Azevedo e Wiecko, junto com o sociólogo José Luiz Ratton, da Universidade Federal de Pernambuco, deram início este ano à pesquisa ‘Descarcerização e sistema penal – A construção de políticas públicas de racionalização do poder punitivo’. Em cada um dos estados, os pesquisadores coordenarão ao longo dos próximos quatro anos trabalhos de iniciação científica, mestrado e doutorado que investiguem as diversas faces do problema.
A intenção é acompanhar o sistema penal brasileiro de modo a materializar informações que apontem as melhores práticas punitivas alternativas à prisão, as reformas legais necessárias para reduzir a população carcerária, a viabilidade do sistema de monitoramento eletrônico de condenados e os casos em que há necessidade de prisão preventiva (determinada antes mesmo do julgamento por conta do risco que um suspeito representa para a sociedade).
De acordo com o Depen, 43,3% das pessoas que estão atrás das grades são presos preventivos ou provisórios, ou seja, já convivem com criminosos violentos antes mesmo de terem sido julgados.
- Detentos em cela superlotada do presídio de Águas Lindas (GO), em junho de 2009. No final de 2010, o Brasil tinha quase 500 mil presos em penitenciárias estaduais, federais e delegacias de polícia. O número total de vagas era inferior a 300 mil. (foto: Antonio Cruz/ ABr – CC BY 3.0)
Mudança no Código Penal
No último dia 5, o Código Penal brasileiro sofreu alterações com a entrada em vigor da lei 12.403. A principal mudança está relacionada justamente com a aplicação da prisão preventiva, que antes podia ser decretada a acusados de qualquer crime cuja pena de prisão fosse de, no mínimo, dois anos.
Agora, a prisão preventiva só pode ser aplicada automaticamente em casos de suspeita de crimes mais graves, como homicídio qualificado, estupro, formação de quadrilha e manutenção em cárcere privado, com pena superior a quatro anos.
Isso não significa que quem for pego em flagrante cometendo um crime menor não será punido. “A prisão, nesses casos, é substituída por outras medidas, como fiança, proibição de contato com a vítima ou de sair do município, por exemplo”, explica o pesquisador da PUCRS. “Caso haja descumprimento dessas determinações, a Justiça pode decretar a prisão.”
Tanto o uso de medidas preventivas que evitem mandar um suspeito para a cadeia quanto a aplicação de penas alternativas a pessoas já condenadas são vistas com bons olhos por Azevedo. “Muita gente confunde aplicação de pena alternativa com impunidade, mas não há relação entre uma coisa e outra.”
A pena alternativa não restringe a liberdade física da pessoa, mas também não deixa de puni-la, já que a obriga a fazer algo que ela não faria espontaneamente.
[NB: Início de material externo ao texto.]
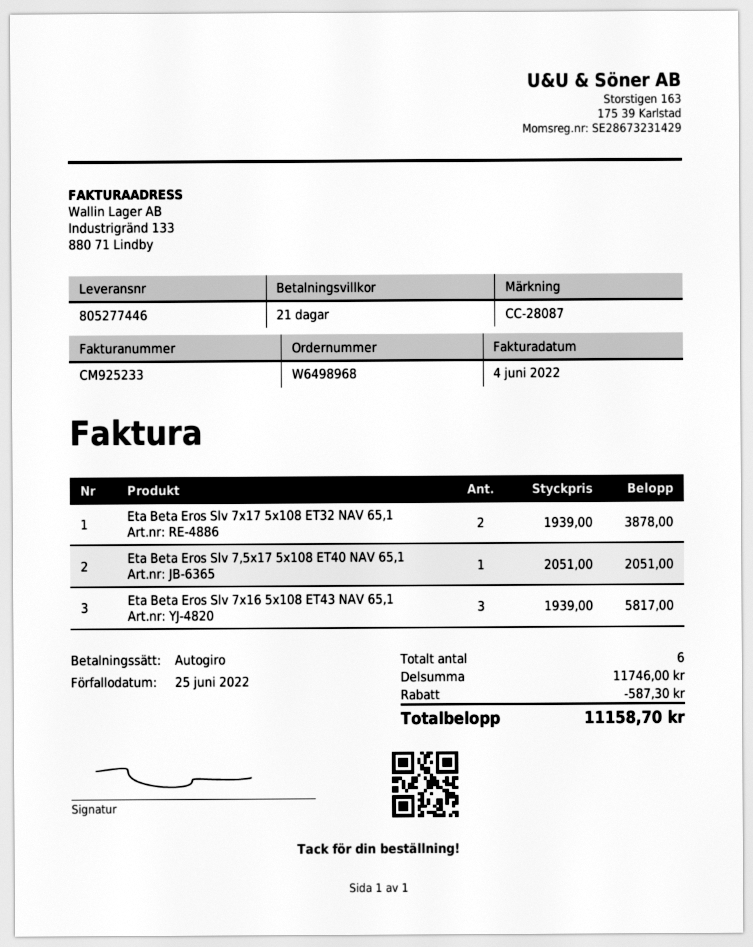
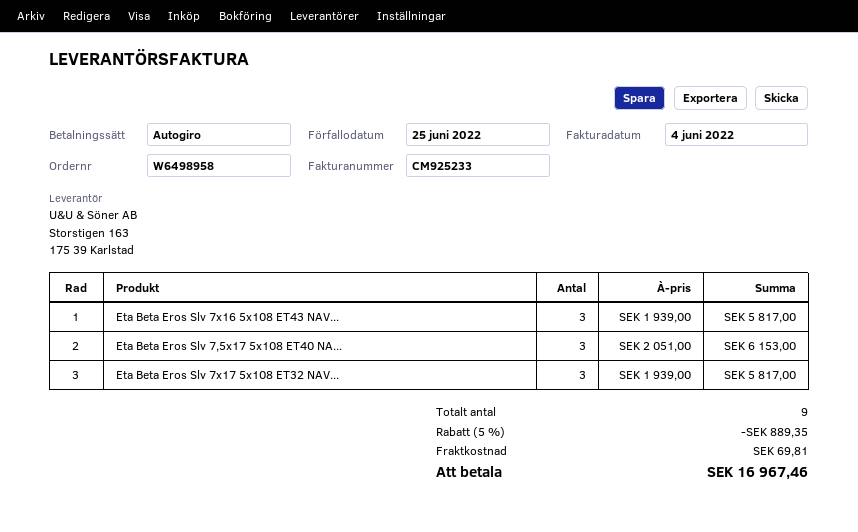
order number: W6498968 -> W6498958
Eta Beta Eros Slv 7x17 5x108 ET32 NAV 65,1: 2 x 1939.00 = 3878.00 -> 3 x 1939.00 = 5817.00
Eta Beta Eros Slv 7,5x17 5x108 ET40 NAV 65,1: 1 x 2051.00 = 2051.00 -> 3 x 2051.00 = 6153.00
total quantity: 6 -> 9
discount: 587.30 -> 889.35
shipping: none -> 69.81
total: 11158.70 -> 16967.46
Lesão corporal culposa (quando não há intenção), crime contra a honra e apropriação indébita estão entre as infrações que preveem penas alternativas. “Essas punições podem ser, por exemplo, prestação de serviços à comunidade, limitação de finais de semana ou pagamento de indenização ao Estado ou à vítima.”
Outros países
A ideia de que todo infrator deve ir para trás das grades é ditada principalmente pelos Estados Unidos, país com o maior índice relativo de pessoas presas. Segundo o International Centre for Prision Studies, entidade ligada à Universidade de Essex, no Reino Unido, há 743 indivíduos encarcerados para cada 100 mil norte-americanos.
O Brasil está na 49ª posição nesse ranking, junto com Cabo Verde, com 253 presos para cada 100 mil habitantes. Em termos absolutos, entretanto, o país tem a quarta maior população carcerária do mundo, atrás apenas de Estados Unidos, China e Rússia.
Para o pesquisador da PUCRS, o Brasil deveria seguir o exemplo de países europeus como Alemanha e Bélgica, que investem em políticas de penalidade alternativa, sem, por outro lado, deixar os crimes impunes. Nesses países, a taxa relativa de presos é respectivamente 85 e 97 para cada 100 mil habitantes.
No Índice Global da Paz de 2011, Alemanha e Bélgica aparecem na 15ª e 14ª posição entre os países mais pacíficos do mundo. O Brasil está na 74ª colocação.